Il y a probablement toujours des champignons dans le lac, et le Centre a vu ces copépodes « flous » dans le passé, mais jamais à une telle densité. On ne sait pas pourquoi tant de personnes meurent maintenant, a déclaré Senft.
Toutes ces années, Daphnia et Bosmina ont patiemment guetté. Leurs œufs peuvent rester dormants dans les sédiments lacustres jusqu’à un siècle, a déclaré Senft. Maintenant, les œufs éclosent et, exempts de prédateurs, ils prospèrent.
« Ce sont des nourrisseurs très, très, très efficaces », a déclaré Schladow. L’équipe de nettoyage du lac, « ils se contentent de pelleter des choses dans leur bouche – et la nourriture qu’ils mangent, les algues et les particules très fines, sont ce qui a le plus d’impact sur la clarté du lac. »
Nager sous l’eau dans le Sand Harbor du lac pendant le week-end du 4 juillet, « c’était serein. Limpide. Des petits vairons faisaient quelque chose dans l’eau, même s’il faisait si froid que je ne suis pas sûr que mon cerveau fonctionnait », a déclaré AJ Kohn, en visite de Minneapolis.

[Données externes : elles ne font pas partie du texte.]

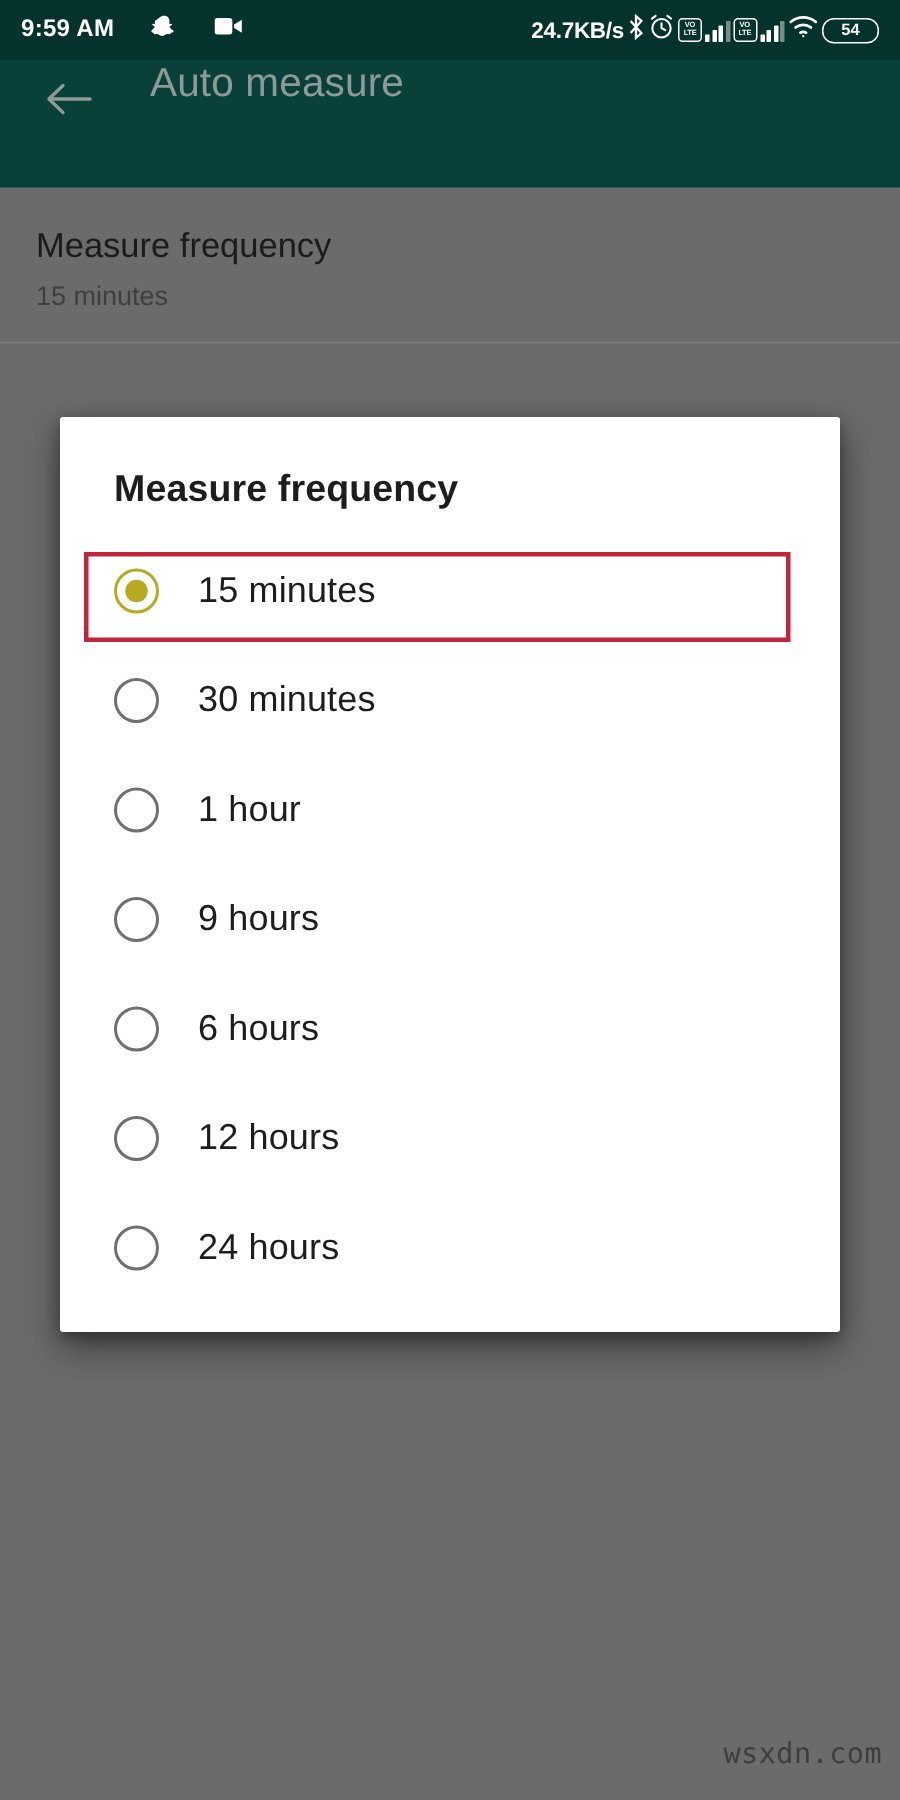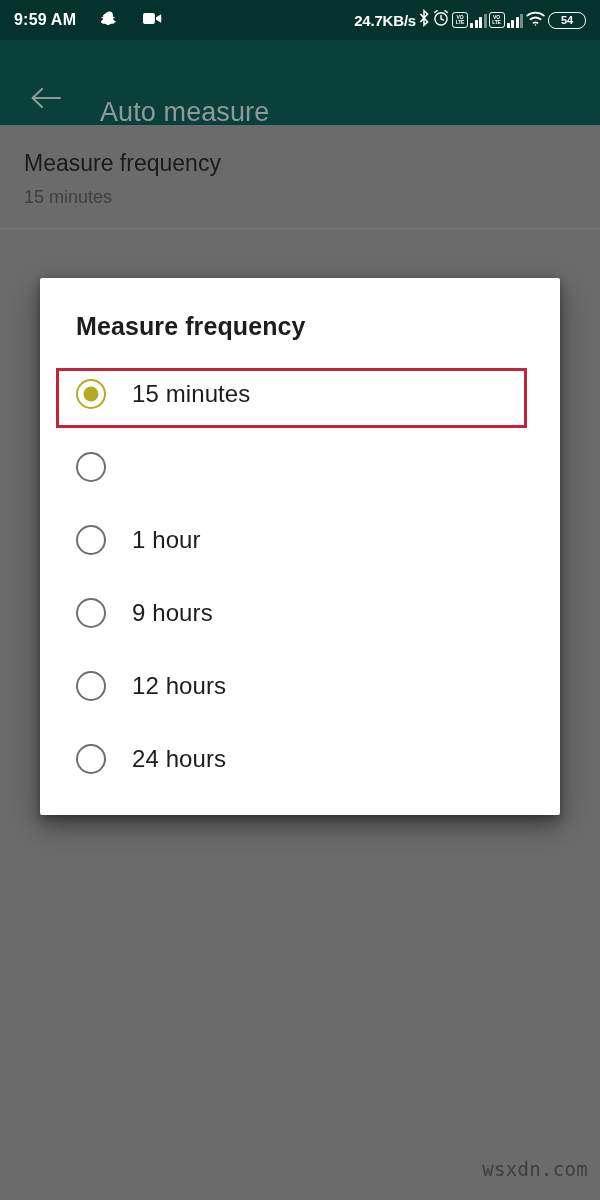"Auto measure" .app-bar { align-items: flex-end -> flex-start }
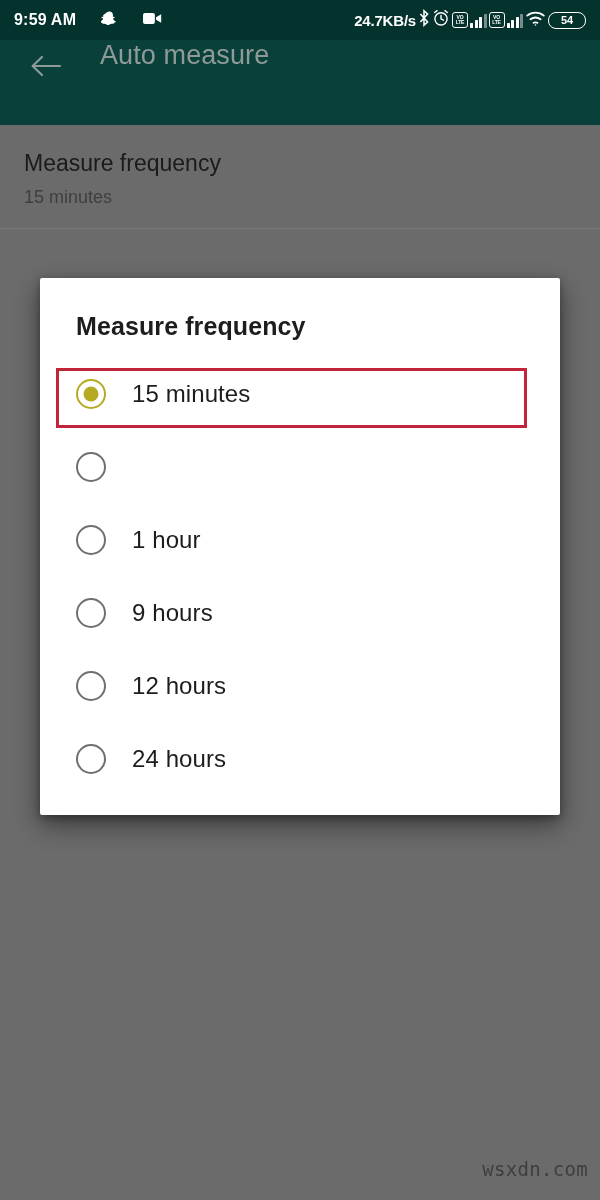"30 minutes" span.option-label { html: none -> <span>30 minutes</span> }
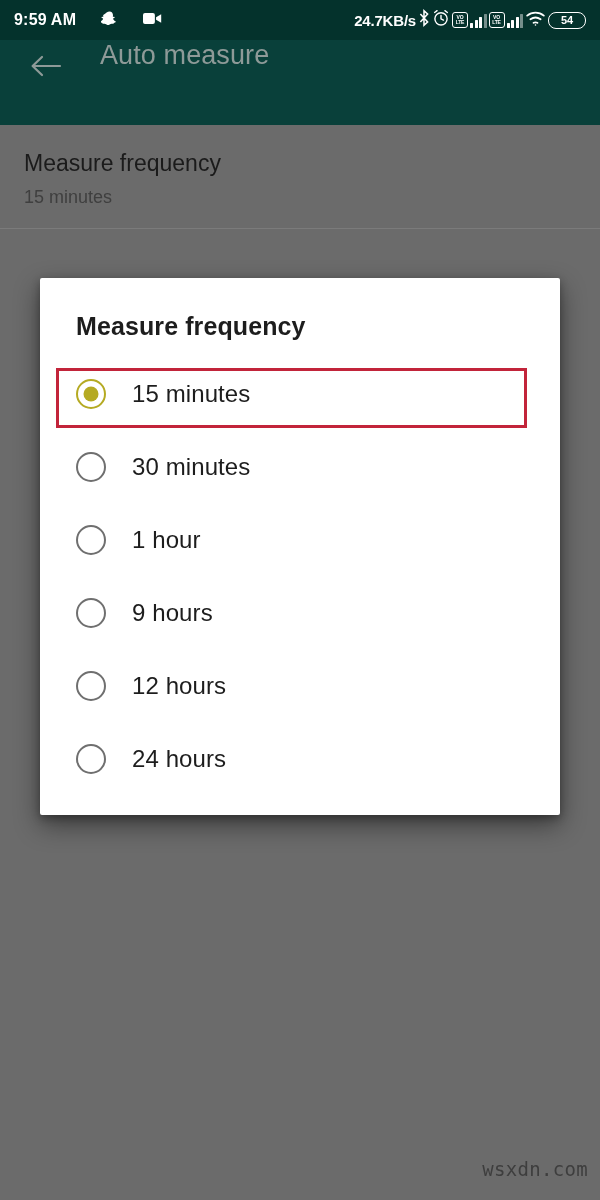"6 hours" div.option-row { html: none -> <div> <span></span> <span>6 hours</span> </div> }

« Absolument magnifique », a déclaré la pagayeuse Heather Pratt d’El Dorado Hills.
Darcie Goodman Collins, PDG de The League to Save Lake Tahoe, a salué la recherche, déclarant qu’« en savoir plus sur ce système peut nous aider à vraiment comprendre les « points de déclenchement » et peut nous aider à prendre des décisions de gestion… Mais de meilleures moyennes annuelles ne signifient pas que le lac se porte mieux, dans l’ensemble. Ce n’est pas encore le moment de faire un tour de victoire.
« Il est très peu probable que la population de crevettes soit le seul élément à l’amélioration ou à la perte de clarté », a déclaré Collins. « Une grande partie des impacts proviennent de notre paysage urbain et pourraient avoir un impact significatif sur notre écologie, y compris la crevette Mysis et nos populations indigènes de daphnies. »

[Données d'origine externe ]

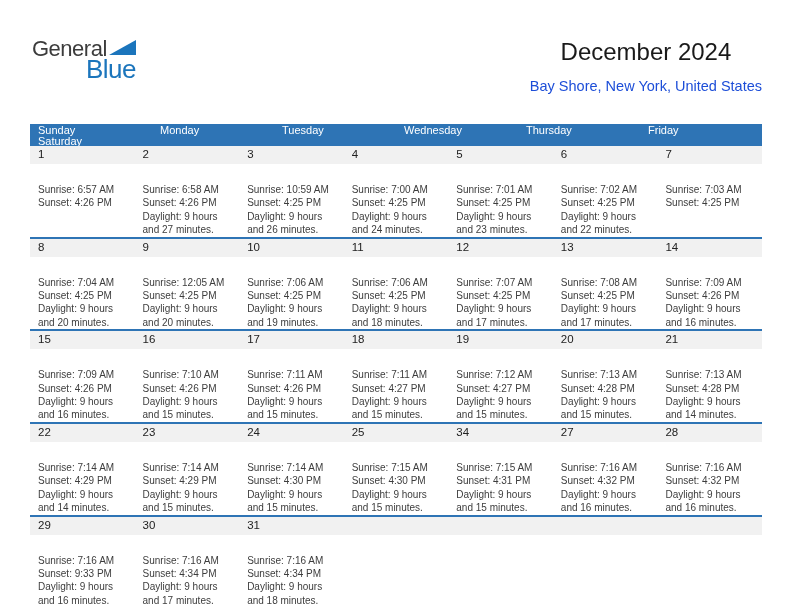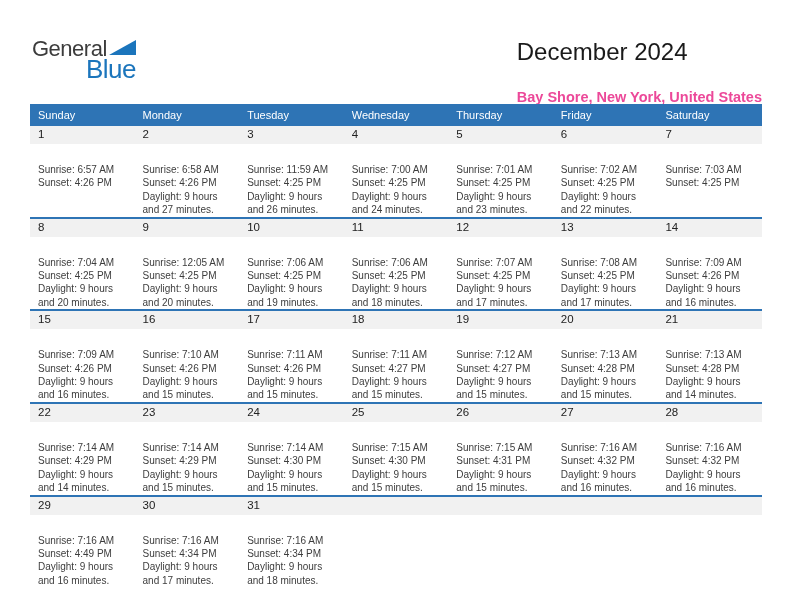"December 2024" .titles { text-align: left -> center }
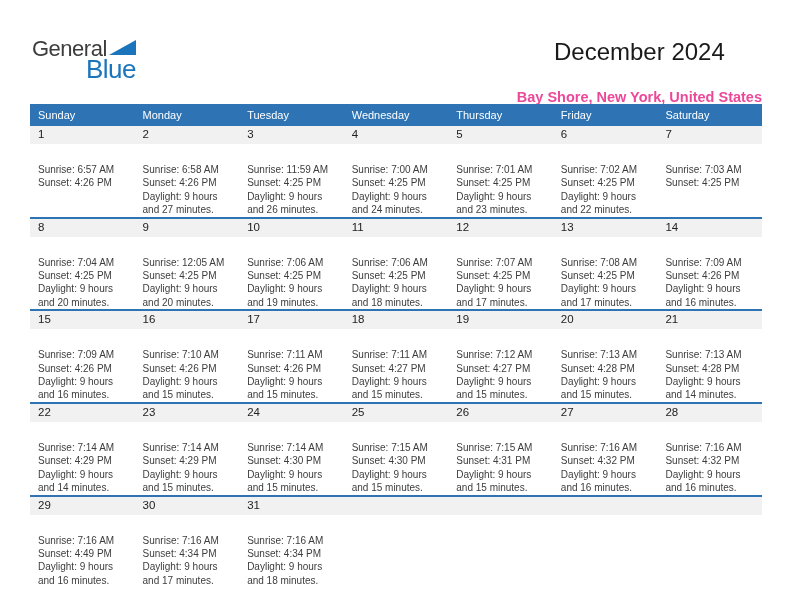"Bay Shore, New York, United" .page-subtitle { color: #ec4899 -> #1d4ed8; font-weight: 700 -> 400; margin-top: 22px -> 11px }
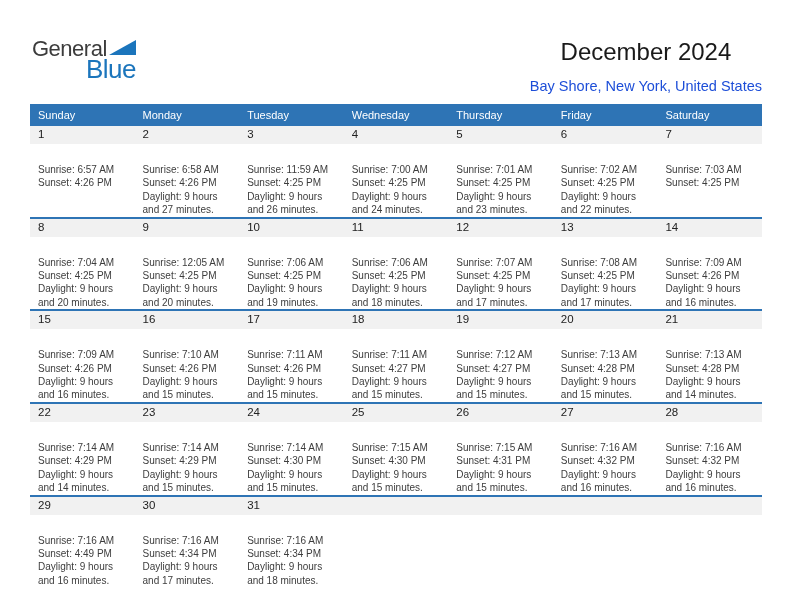"Sunday" .weekday-row { grid-template-columns: repeat(7,1fr) -> repeat(6,1fr); margin-top: none -> 20px }
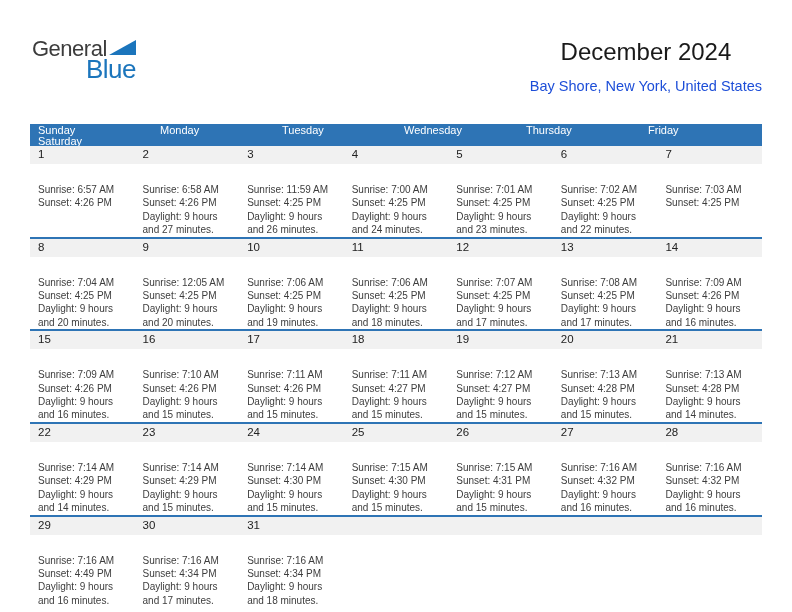"Sunrise: 11:59 AM" div.cell-line { text: 11:59 -> 10:59 }
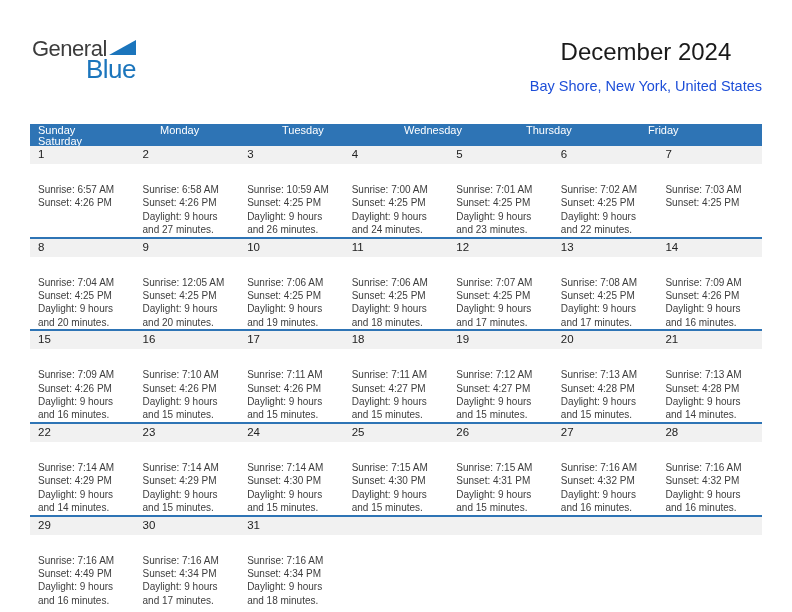"26" div.day-band { text: 26 -> 34 }
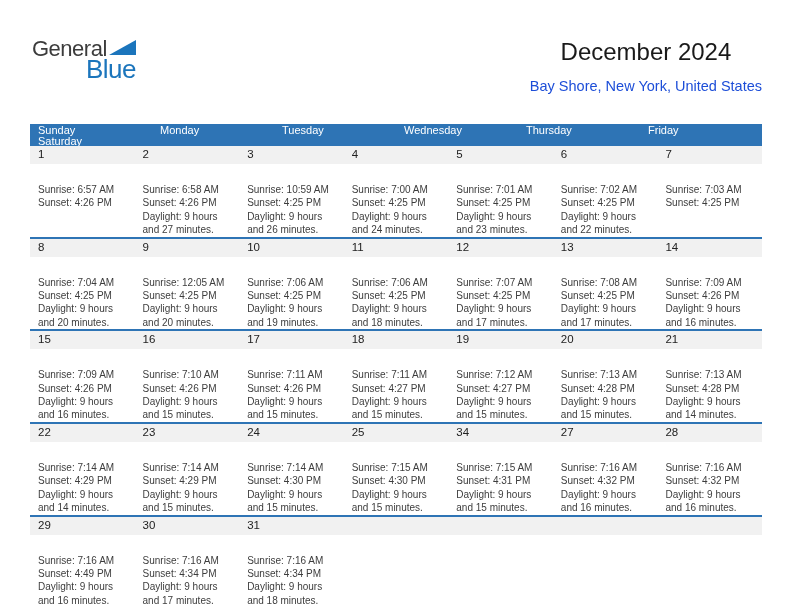"Sunset: 4:49 PM" div.cell-line { text: 4:49 -> 9:33 }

La clarté du lac devrait augmenter au cours de 2023 et pourrait revenir aux niveaux des années 1970, malgré l’important ruissellement attendu du manteau neigeux record de cette année. Les agences de gestion des lacs de Californie et du Nevada rêvent de restaurer un jour jusqu’à 90 pieds de visibilité.
Malheureusement, le réseau trophique de la nature est une histoire de flux et de reflux. Mysis commencera à manger le zooplancton nouvellement émergé et se rétablira, prédisent les scientifiques, ramenant le lac à son état perturbé et plus trouble.
« C’est temporaire », a déclaré Schladow. Une fois introduit, « vous ne pouvez jamais vous débarrasser complètement des choses ».
Mais la découverte pourrait soutenir des stratégies visant à éliminer délibérément la crevette, qui pourrait être capturée en vol stationnaire dans sa bande nocturne étroite de 50 pieds de profondeur. Bien qu’il ne puisse pas être éliminé, les nombres pourraient être tenus en échec.
« Si nous pouvons rétablir l’équilibre du lac, alors le système est assez résistant », a déclaré Schladow. « Et cela nous donne de l’espoir. »
2023 MediaNews Group, Inc.
Distribué par Tribune Content Agency, LLC.